I recently read How To Be Calm Under Pressure: 3 Secrets From A Bomb Disposal Expert (via Swiss Miss) and immediately connected its 3 secrets with 3 guiding principles for providing customer support. I recommend you read the full article, but here’s a recap of the 3 secrets along with my observations about how they connect to support:
- Do a threat assessment. While you may not be defusing a literal bomb, a customer in distress can make you feel like you are. Don’t panic. Assess the customer’s problem and try to think of a similar problem you have handled in the past. This makes the problem less intimidating and gives you a place to start troubleshooting or resolving it.

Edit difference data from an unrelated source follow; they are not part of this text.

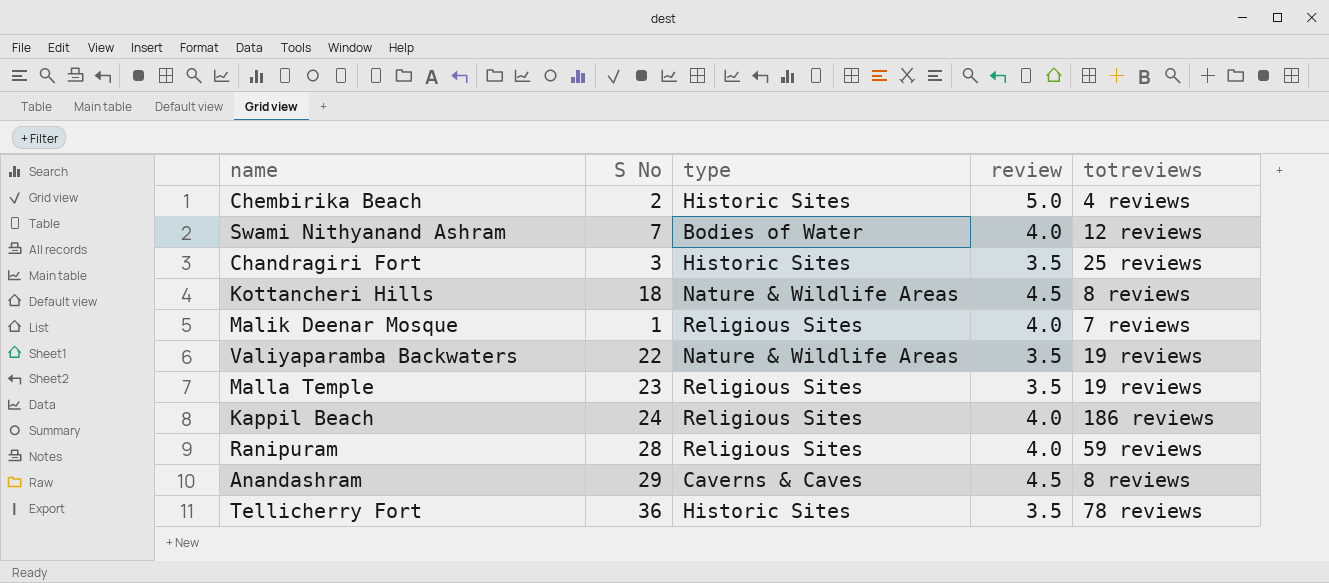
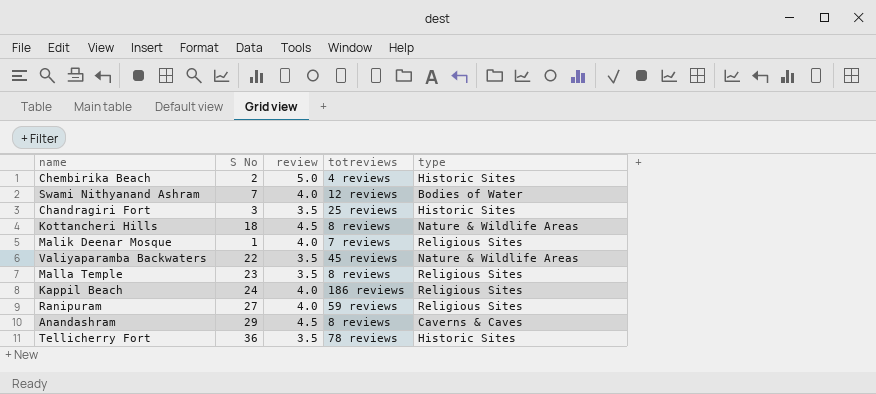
column type | position: 3 -> 5
Valiyaparamba Backwaters | totreviews: 19 reviews -> 45 reviews
Malla Temple | totreviews: 19 reviews -> 8 reviews
Ranipuram | S No: 28 -> 27

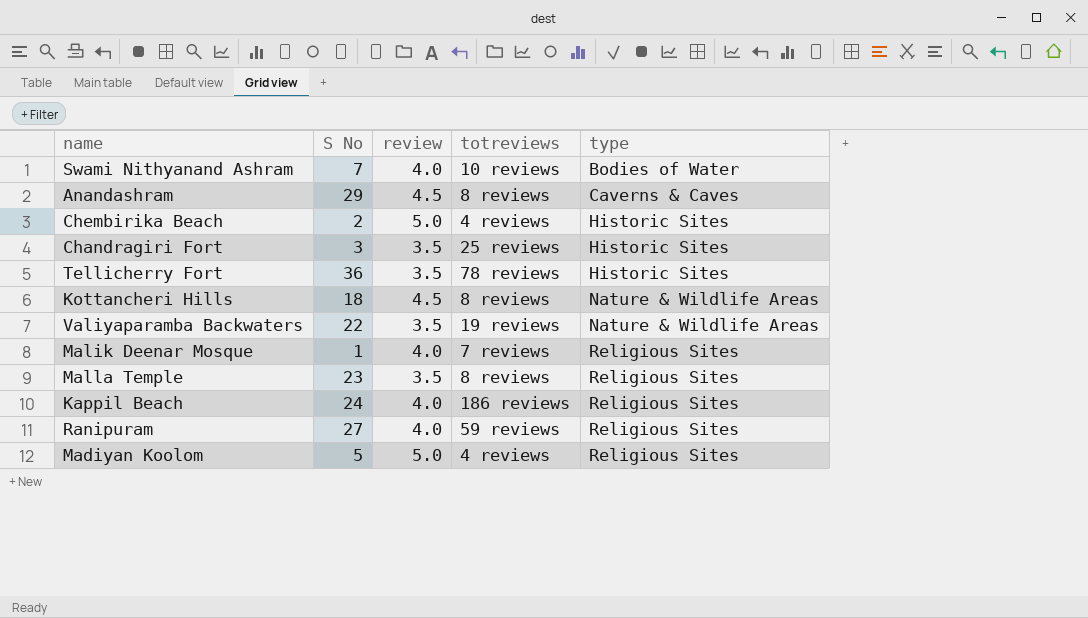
row order: none -> type ascending
Swami Nithyanand Ashram | totreviews: 12 reviews -> 10 reviews
Valiyaparamba Backwaters | totreviews: 45 reviews -> 19 reviews
row Madiyan Koolom: none -> 5 | 5.0 | 4 reviews | Religious Sites

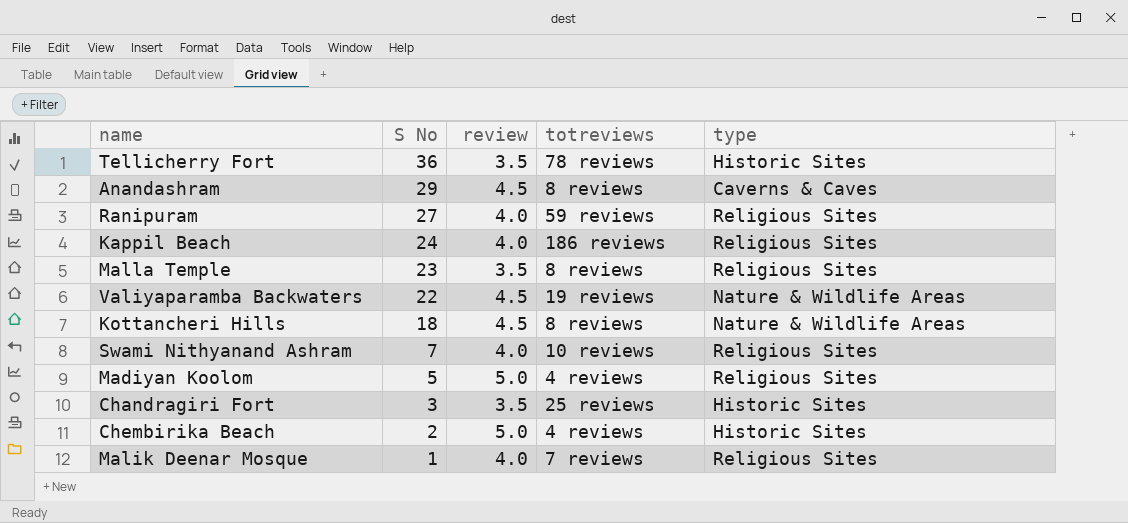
row order: type ascending -> S No descending
Valiyaparamba Backwaters | review: 3.5 -> 4.5
Swami Nithyanand Ashram | type: Bodies of Water -> Religious Sites

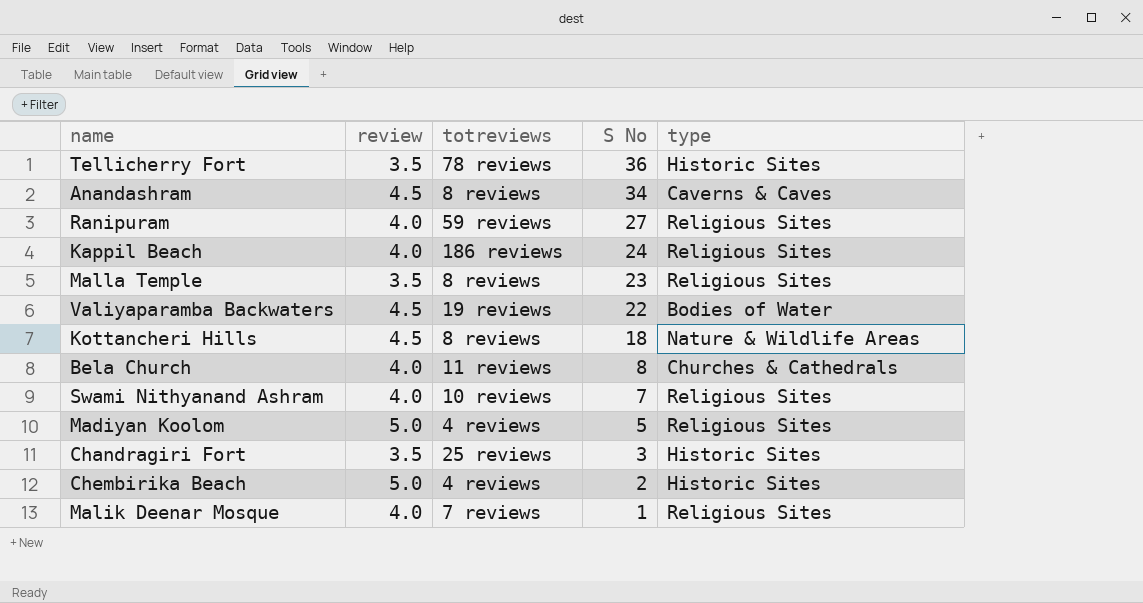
column S No | position: 2 -> 4
Anandashram | S No: 29 -> 34
Valiyaparamba Backwaters | type: Nature & Wildlife Areas -> Bodies of Water
row Bela Church: none -> 4.0 | 11 reviews | 8 | Churches & Cathedrals

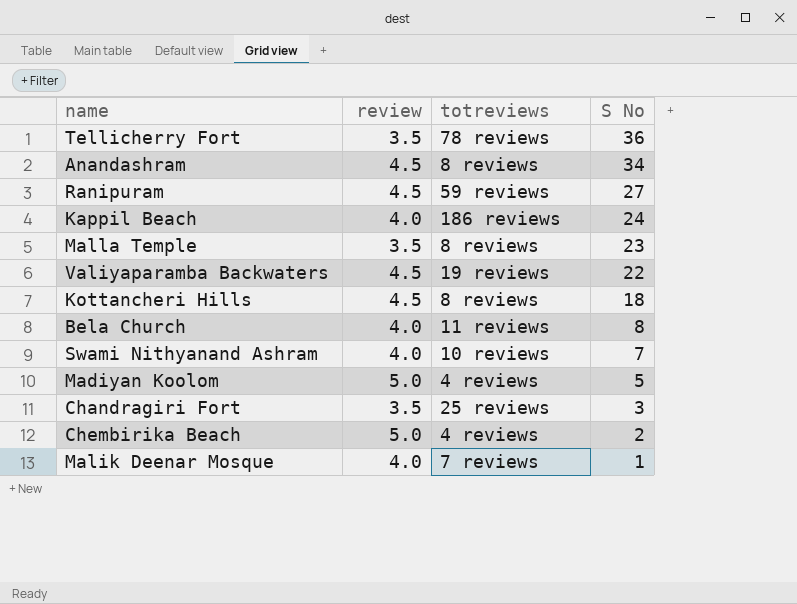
column type | position: 5 -> none
Ranipuram | review: 4.0 -> 4.5

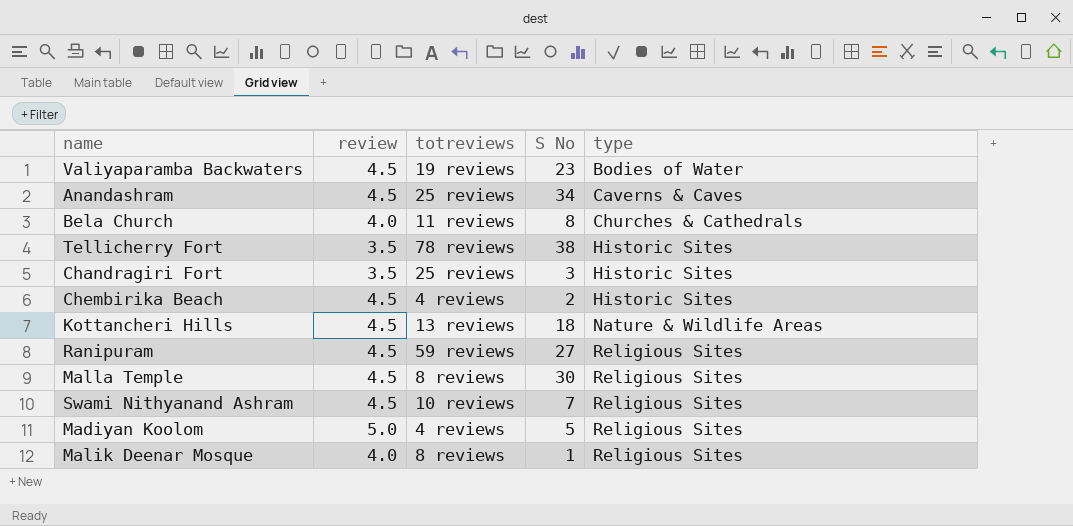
row order: S No descending -> type ascending
column type | position: none -> 5
row Kappil Beach: 4.0 | 186 reviews | 24 -> none
Valiyaparamba Backwaters | S No: 22 -> 23
Anandashram | totreviews: 8 reviews -> 25 reviews
Tellicherry Fort | S No: 36 -> 38
Chembirika Beach | review: 5.0 -> 4.5
Kottancheri Hills | totreviews: 8 reviews -> 13 reviews
Malla Temple | review: 3.5 -> 4.5
Malla Temple | S No: 23 -> 30
Swami Nithyanand Ashram | review: 4.0 -> 4.5
Malik Deenar Mosque | totreviews: 7 reviews -> 8 reviews

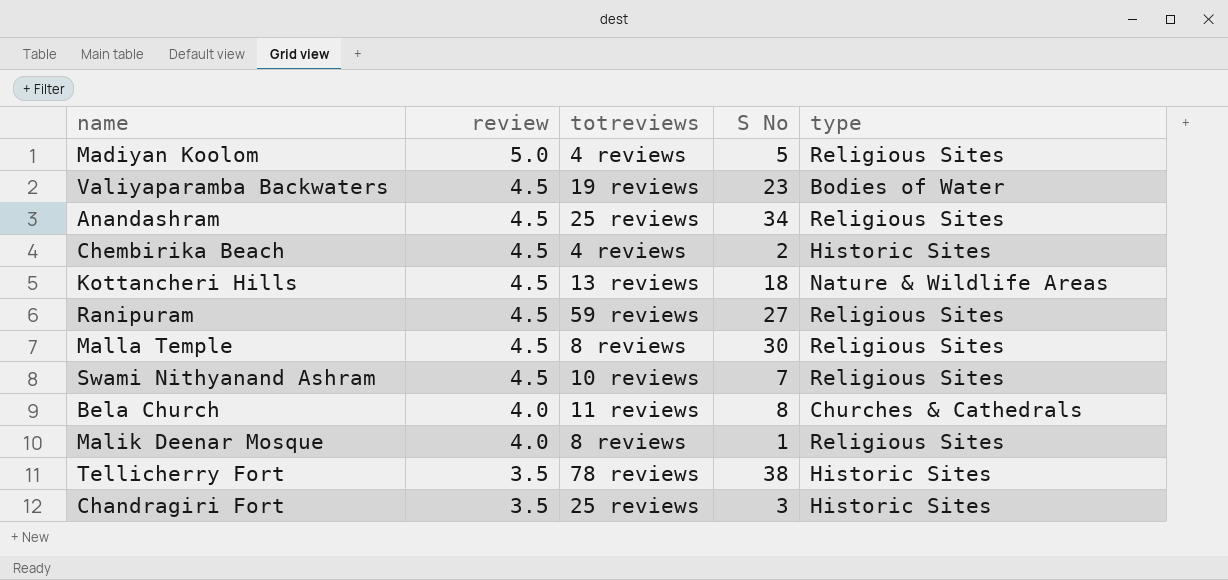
row order: type ascending -> review descending
Anandashram | type: Caverns & Caves -> Religious Sites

- Emphasize the positive and what you can control. Is the customer facing a bug? Did they experience a serious problem with your product? Focus on positive aspects of the situation and actions you have the power to take for the customer. That could mean providing workarounds that you know about, making small fixes you know will help, or even bigger solutions like proactively offering the customer a refund if something went really wrong.
- Focus on the next step. Don’t try to solve the entire problem in one shot. Focus instead on just the next step you need to take. Did you just uncover a giant bug in the product? Set that aside for a moment and focus on this one customer and how to help them first. Not sure what went wrong or how to help the customer? Focus on talking through the problem so you understand it fully. In other words, think about just that one thing you need to do next, to avoid getting overwhelmed.
These general guidelines have helped me handle any number of stressful situations with apparent ease, including the pressure of being on the front lines of customer support. I hope they serve you well!
1 thought on “How Providing Customer Support is Like Defusing a Bomb”
I love your connection. What you’ve done with the connection to customer support reminds me of this Josh Waitzkin quote: “lateral thinking or thematic thinking, the ability to take a lesson from one thing and transfer it to another, is one of the most important disciplines that any of us can cultivate”.